Records to use:
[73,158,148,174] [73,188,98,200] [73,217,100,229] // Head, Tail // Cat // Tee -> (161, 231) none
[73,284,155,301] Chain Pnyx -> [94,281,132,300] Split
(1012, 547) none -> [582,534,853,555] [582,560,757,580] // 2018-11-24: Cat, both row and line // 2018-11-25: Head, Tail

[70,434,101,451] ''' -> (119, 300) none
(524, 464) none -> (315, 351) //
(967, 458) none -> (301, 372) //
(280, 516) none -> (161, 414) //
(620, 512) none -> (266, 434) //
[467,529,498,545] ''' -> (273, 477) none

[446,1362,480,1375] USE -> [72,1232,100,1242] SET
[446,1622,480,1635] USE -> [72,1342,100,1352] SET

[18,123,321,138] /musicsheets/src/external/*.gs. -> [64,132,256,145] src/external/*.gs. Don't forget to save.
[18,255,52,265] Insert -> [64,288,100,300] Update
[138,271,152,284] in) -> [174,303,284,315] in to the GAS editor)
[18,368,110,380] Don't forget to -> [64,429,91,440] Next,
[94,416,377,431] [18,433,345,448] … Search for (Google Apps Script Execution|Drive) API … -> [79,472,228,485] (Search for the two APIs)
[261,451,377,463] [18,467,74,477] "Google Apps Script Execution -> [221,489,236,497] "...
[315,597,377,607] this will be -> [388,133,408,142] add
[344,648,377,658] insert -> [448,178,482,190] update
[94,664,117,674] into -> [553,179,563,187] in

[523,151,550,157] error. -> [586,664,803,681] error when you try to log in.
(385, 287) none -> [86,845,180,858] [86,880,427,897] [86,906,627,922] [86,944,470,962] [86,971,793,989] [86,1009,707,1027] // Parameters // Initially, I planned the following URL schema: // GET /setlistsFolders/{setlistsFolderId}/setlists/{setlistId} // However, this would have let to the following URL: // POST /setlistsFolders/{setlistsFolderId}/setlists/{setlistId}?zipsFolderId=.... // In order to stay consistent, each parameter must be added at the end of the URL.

Problem to solve: All lines from the one with "[94,664,117,674] into -> [553,179,563,187] in" to the end of the listing are to be printed exactly as given, both ends included.

Response area:
[94,664,117,674] into -> [553,179,563,187] in

[523,151,550,157] error. -> [586,664,803,681] error when you try to log in.
(385, 287) none -> [86,845,180,858] [86,880,427,897] [86,906,627,922] [86,944,470,962] [86,971,793,989] [86,1009,707,1027] // Parameters // Initially, I planned the following URL schema: // GET /setlistsFolders/{setlistsFolderId}/setlists/{setlistId} // However, this would have let to the following URL: // POST /setlistsFolders/{setlistsFolderId}/setlists/{setlistId}?zipsFolderId=.... // In order to stay consistent, each parameter must be added at the end of the URL.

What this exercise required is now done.